En el presente caso, pese a constatarse los supuestos objetivos, hemos de coincidir con el Juzgador a quo en la denegación del permiso; efectivamente, se trata de un interno en el que concurre reincidencia delictiva -cumple condena por siete causas-, historial toxicofílico con fracaso terapéutico, pertenencia a grupos de referencia marginal delincuencial, carencia de hábitos prosociales, inconsistentes planteamientos de reinserción, tendencia a ambientes de riesgo, deficiente autocontrol e inestabilidad, amén de impulsividad.
Finalmente, debemos tener en cuenta tanto la puntuación baremada de riesgo, bastante elevada, del 75%; como la lejanía de la fecha prevista para el cumplimiento de las ? partes de condena - mayo de 2007- que si bien no es un argumento al que pueda subordinarse exclusivamente la denegación del permiso, sí cabe apreciar que dicha fecha se encuentra todavía lejana como circunstancia a conjugar con las anteriormente citadas en orden a esperar un mayor tiempo de observación con el fin de comprobar la consolidación de factores positivos y la modificación o superación de los negativos en el interno.
De estos datos se colige que resulta prematuro en el momento actual la concesión de un permiso ordinario de salida al interno pues se infiere un alto riesgo de un mal uso del mismo.
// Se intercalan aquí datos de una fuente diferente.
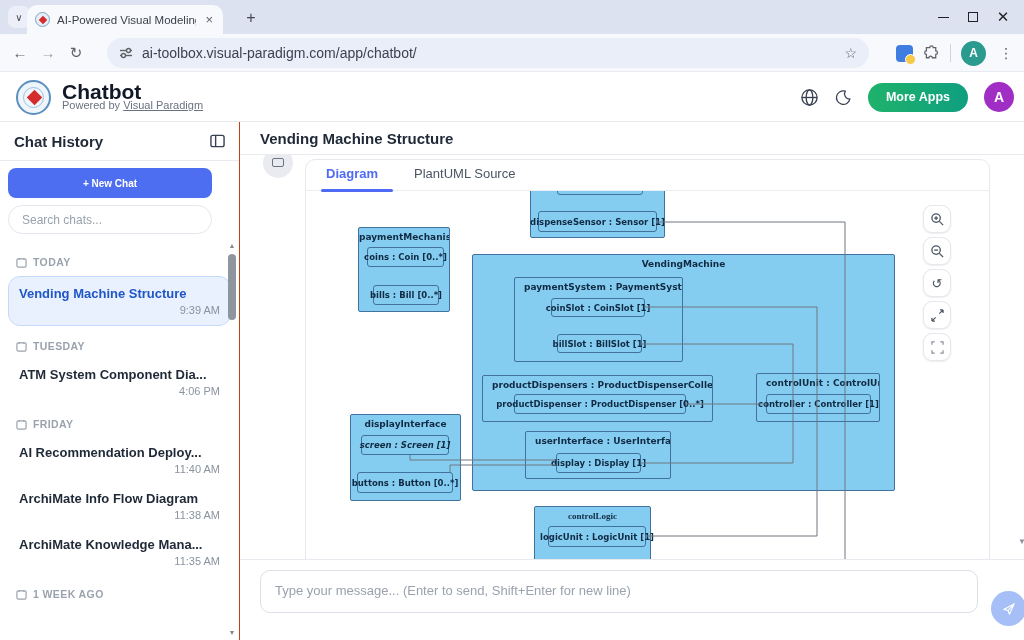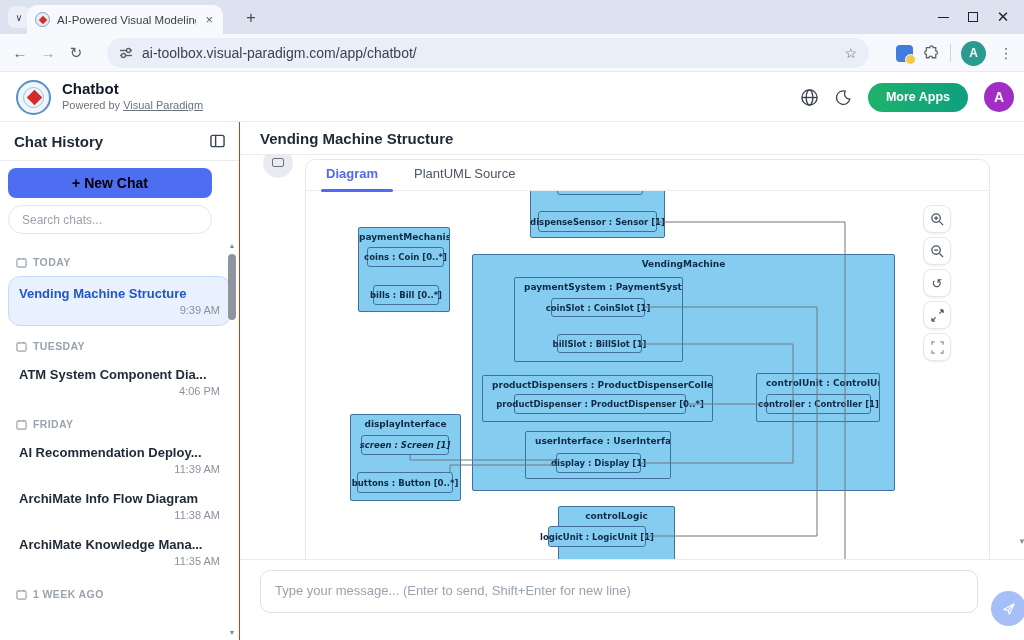"Chatbot" .app-name { font-size: 15px -> 21px }
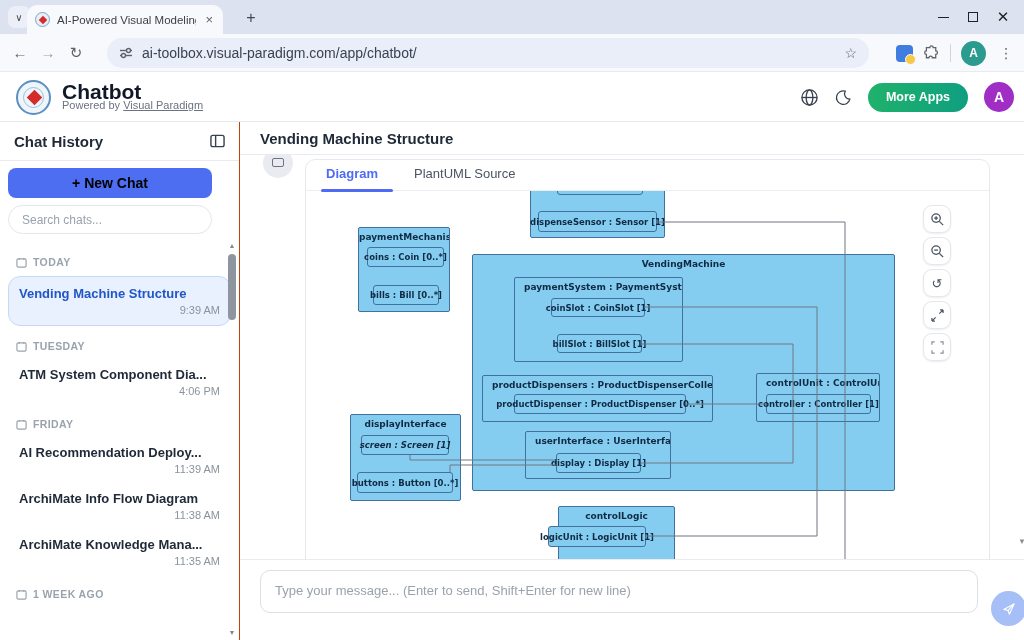"+ New Chat" .sb-newchat { color: #000000 -> #ffffff; font-size: 14px -> 10px }
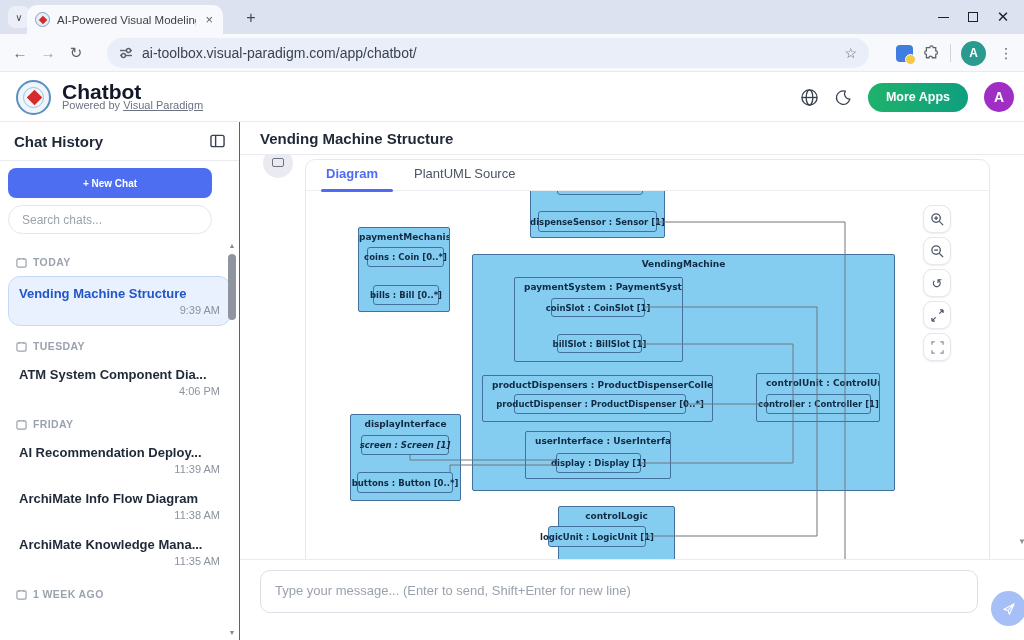"11:39 AM" div.d { text: 11:39 -> 11:40 }
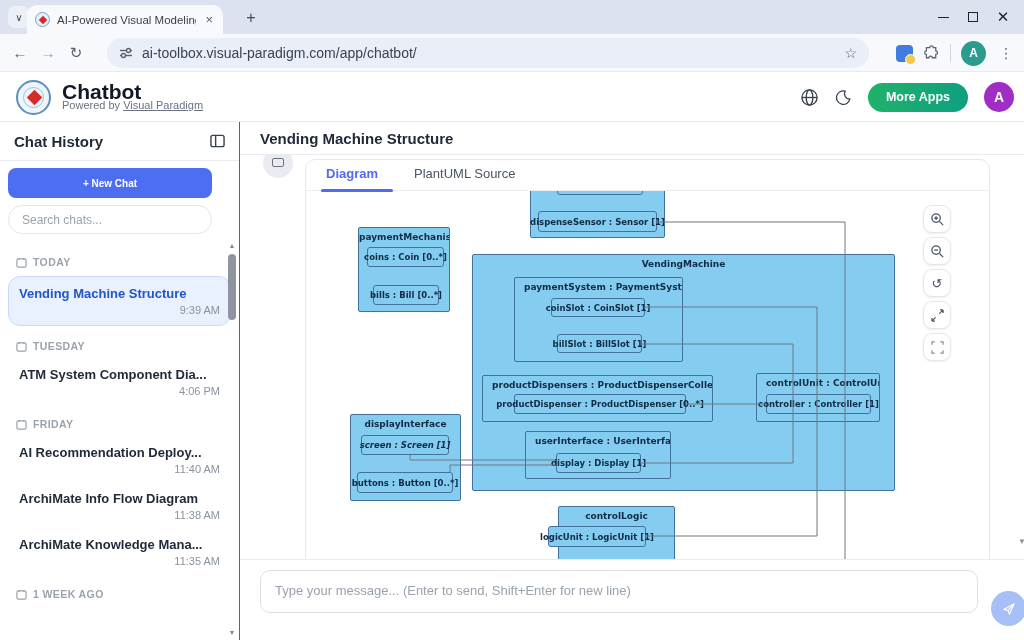"controlLogic" div.dgc { font-family: none -> Liberation Serif, serif; left: 252px -> 228px }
Pues no debemos olvidar que, junto a los efectos beneficiosos, los permisos de salida representan una vía fácil de incidir en comportamientos perjudiciales para el tratamiento penitenciario, y a la vista de los antecedentes expuestos, su presencia hace peligrar el buen uso del permiso y puede suponer una influencia negativa en el tratamiento penitenciario.
TERCERO.- Todo lo expuesto conduce a la desestimación del recurso y la confirmación de la resolución recurrida.
En atención a lo expuesto,
Fallo
La Sala ACUERDA:
Desestimar el recurso de apelación interpuesto por el interno Pedro Miguel contra el auto dictado el 19 de enero de 2005 por el Juzgado de Vigilancia Penitenciaria número 2 de Castilla y León -Burgos-, que confirma el auto dictado el 10 de diciembre de 2004 , ratificando las expresadas resoluciones.
Así lo acuerdan, mandan y firman los Ilmos. Sres. de la Sala, doy fe.-
PUBLICACIÓN: En la misma fecha fue leída y publicada la anterior resolución por el Ilmo. Sr/a. Magistrado que la dictó, celebrando Audiencia Pública. Doy fe.
DILIGENCIA: Seguidamente se procede a cumplimentar la notificación de la anterior resolución. Doy fe.